Version difference data:

_ _ _ _ _

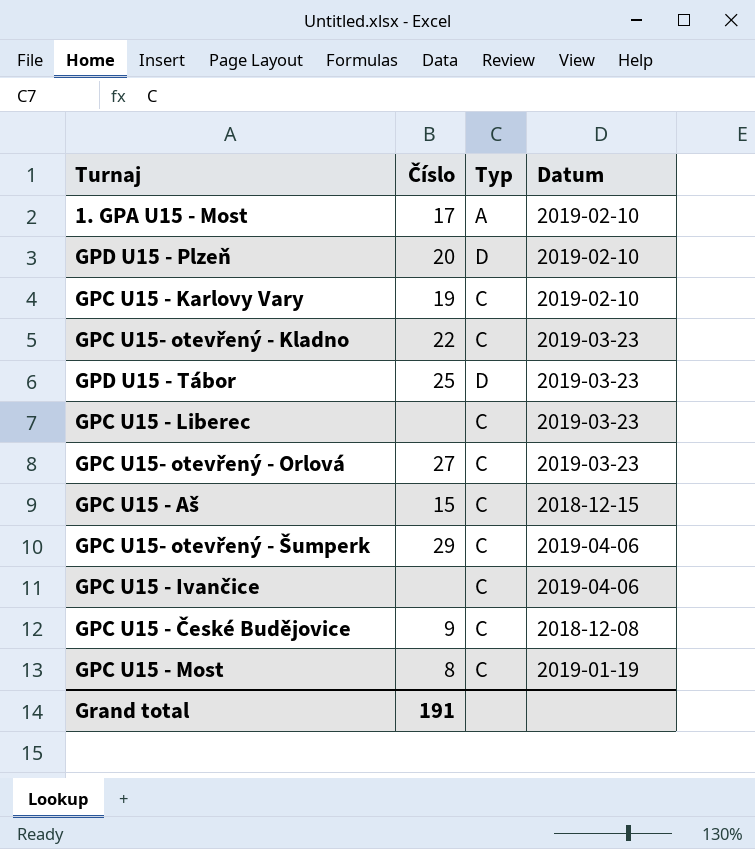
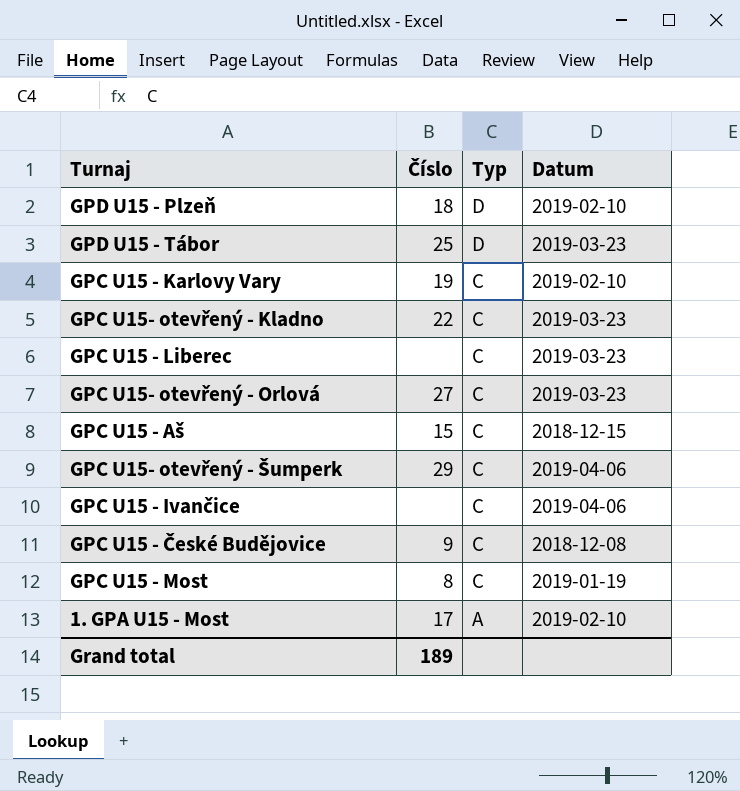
row order: none -> Typ descending
GPD U15 - Plzeň | Číslo: 20 -> 18
Grand total | Číslo: 191 -> 189

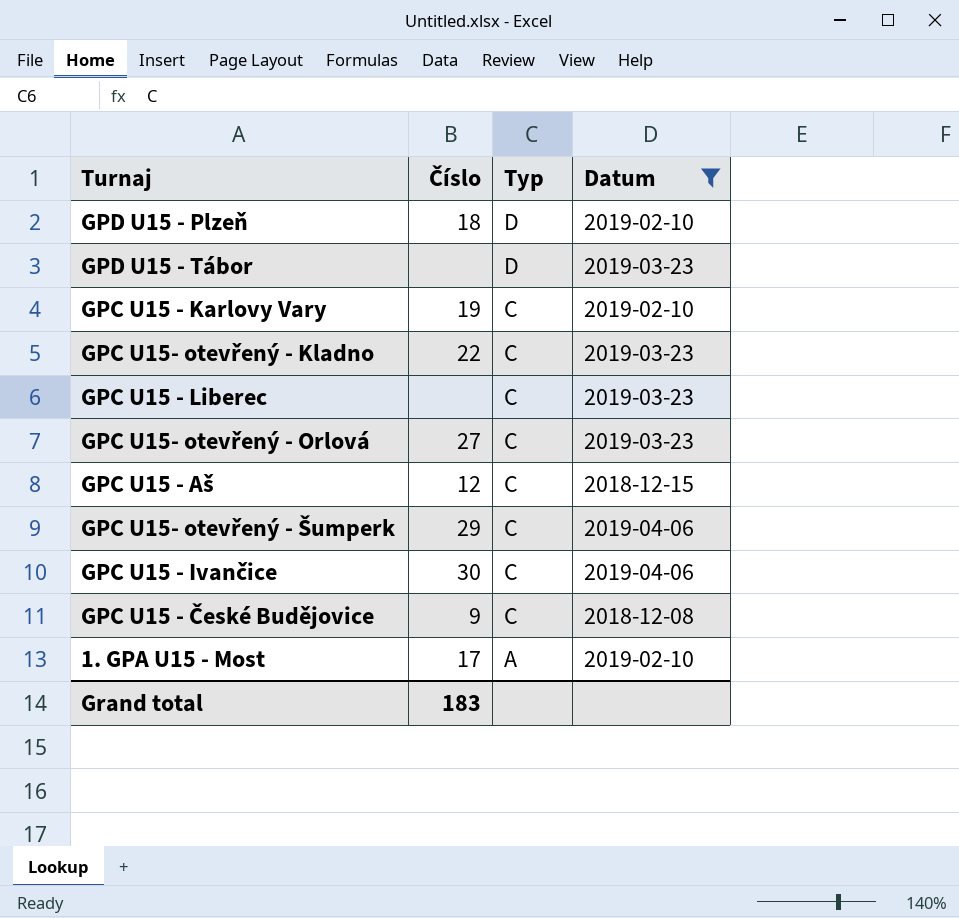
filter: none -> Datum != 2019-01-19
GPD U15 - Tábor | Číslo: 25 -> none
GPC U15 - Aš | Číslo: 15 -> 12
GPC U15 - Ivančice | Číslo: none -> 30
Grand total | Číslo: 189 -> 183

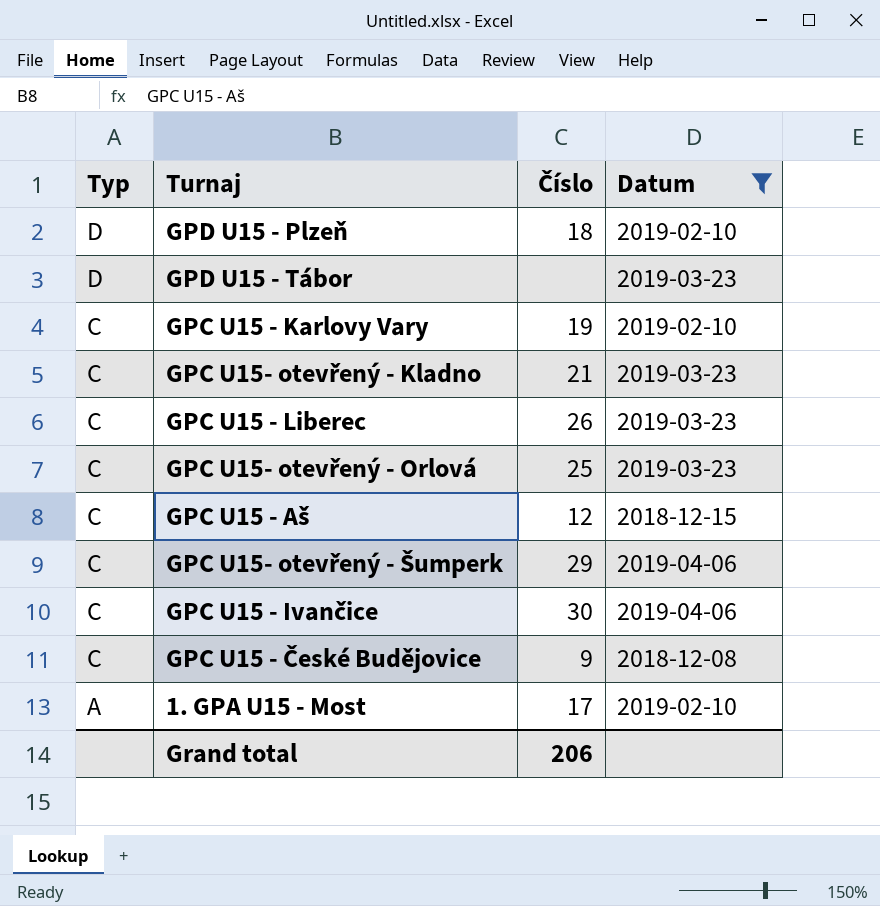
column Typ | position: 3 -> 1
GPC U15- otevřený - Kladno | Číslo: 22 -> 21
GPC U15 - Liberec | Číslo: none -> 26
GPC U15- otevřený - Orlová | Číslo: 27 -> 25
Grand total | Číslo: 183 -> 206

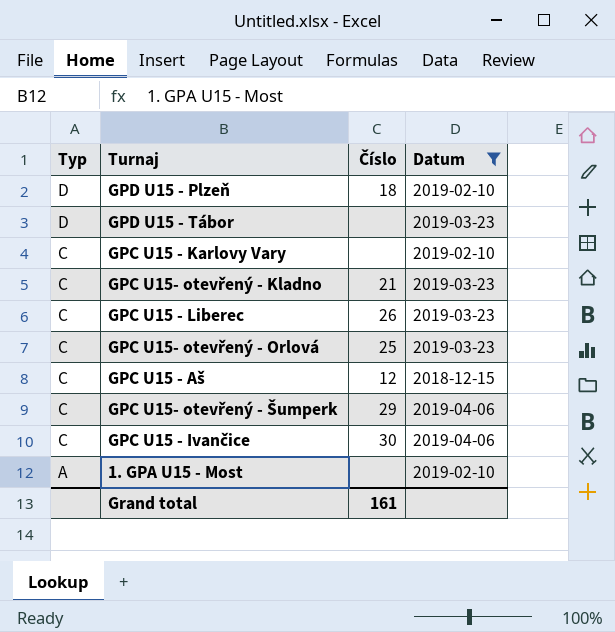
row GPC U15 - České Budějovice: C | 9 | 2018-12-08 -> none
GPC U15 - Karlovy Vary | Číslo: 19 -> none
1. GPA U15 - Most | Číslo: 17 -> none
Grand total | Číslo: 206 -> 161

_ _ _ _ _

Exercise >> Return verbatim every line from the one holding "GPC U15 - Aš | Číslo: 15 -> 12" to the end of the records above. Do not copy the pictures.

Result of this exercise >>
GPC U15 - Aš | Číslo: 15 -> 12
GPC U15 - Ivančice | Číslo: none -> 30
Grand total | Číslo: 189 -> 183

column Typ | position: 3 -> 1
GPC U15- otevřený - Kladno | Číslo: 22 -> 21
GPC U15 - Liberec | Číslo: none -> 26
GPC U15- otevřený - Orlová | Číslo: 27 -> 25
Grand total | Číslo: 183 -> 206

row GPC U15 - České Budějovice: C | 9 | 2018-12-08 -> none
GPC U15 - Karlovy Vary | Číslo: 19 -> none
1. GPA U15 - Most | Číslo: 17 -> none
Grand total | Číslo: 206 -> 161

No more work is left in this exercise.